Autumn or not, this disease cannot go unchallenged. I would appreciate a little less mouth and a lot more work from you young lady! People who write to my column want to speak to the organ grinder and not the munky... ok, that was a bad example.
Clare from Guilford asks - Dear Unkle Munky, look what some idiot has done to my car! There are fallen trees all over Guilford and the residents are up in arms and no mistake. What the fcuk is going on?
Unkle Munky says - Dear Clare, How terrible. I have no idea what could have happened. Really I don't.
The chicken's off...
Maxine from Bury asks - Dear Unkle Munky, is it normal for men to taste of chicken?

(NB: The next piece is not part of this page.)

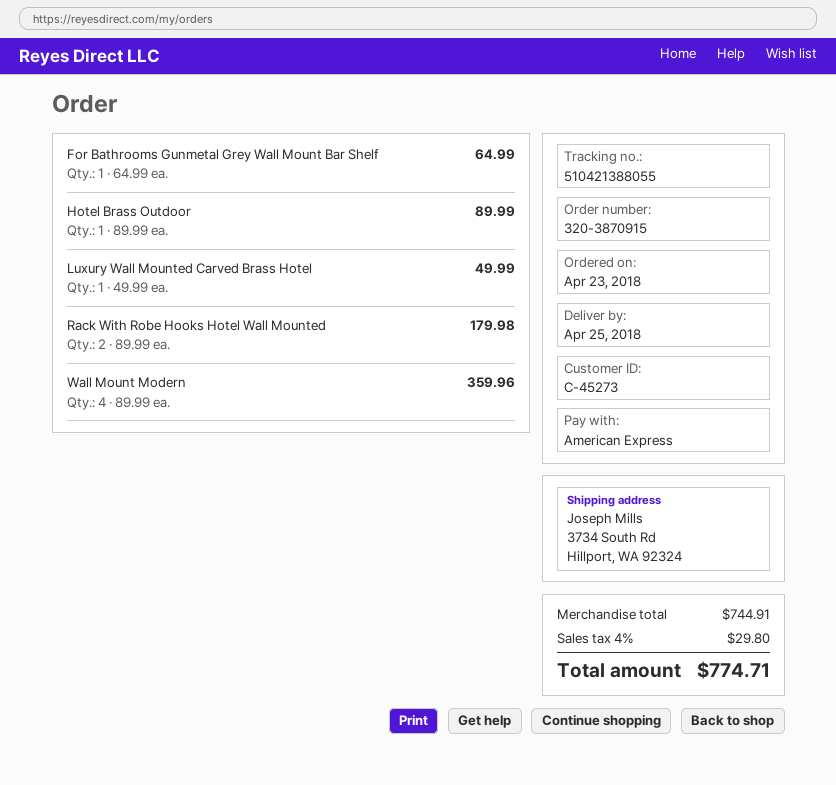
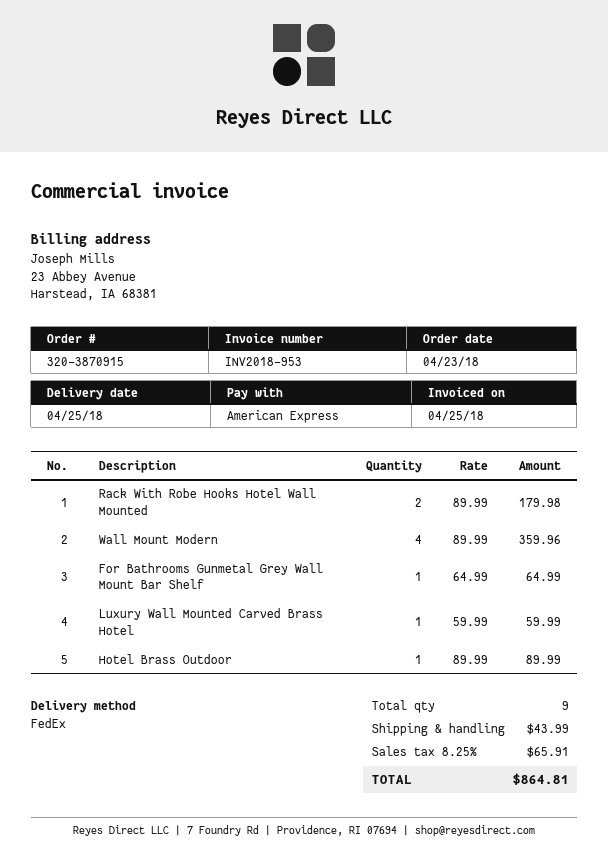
Luxury Wall Mounted Carved Brass Hotel: 1 x 49.99 = 49.99 -> 1 x 59.99 = 59.99
shipping: none -> 43.99
tax: 4% = 29.80 -> 8.25% = 65.91
total: 774.71 -> 864.81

Unkle Munky says - Dear Maxine, any restaurant that has 'man' on the menu is to be avoided at all costs! I would recommend that you report said establishment to the local authorities and avoid their questionable fare until safe to do otherwise.
Emma Bumton (legal advisor) adds - Dear Unkle Munky, she is referring to oral sex you tit!
Ian from Gosport asks - Dear Unkle Munky, I accidentally cut a gash in my hand earlier today whilst attempting to peel a turnip. My girlfriend, who happens to be a trainee nurse, has suggested that Vodka should help to ward off any infection and says that she will examine the aforementioned gash when she has completed her eighteen hour shift. Thing is Munky, I'm now too pissed to care.
Unkle Munky says - Dear Ian, you are meant to pour said Vodka onto the aforementioned wound and not drink the bloody stuff! I would suggest that you sober up and get yourself off to A&E without delay.
Kirsty from Kingston asks - Dear Unkle Munky, in order to test a new smoke alarm, I recently started a small fire in my hallway. Surely there must be an easier and safer way to diagnose said piece of equipment? This will by my third flat in as many months and, to be quite frank, I think the council are beginning to grow suspicious of my innocent precautionary procedures.
Unkle Munky says - Dear Kirsty, this might be a good time to take up smoking. I test the alarms here at Munky HQ on a daily basis in this way and, though less than popular with Ms. Bumton, it has proved an invaluable exercise with regards to safety.
Emma Bumton (legal advisor) adds - That's bollocks Munky! You just use it as an excuse to smoke indoors. Everyone knows that smoke alarms are incorporated with a 'test' button!
- For the attention of Ms. Bumton - I would appreciate a little less backchat and a lot more envelope licking if you don't mind! And for your information, the 'so called' test button cannot be depressed unless I stand on a chair. This in itself would contravene all kinds of health and safety rules.
Emma Bumton (legal advisor) replies - In that case I'll lend you my pink platform heels!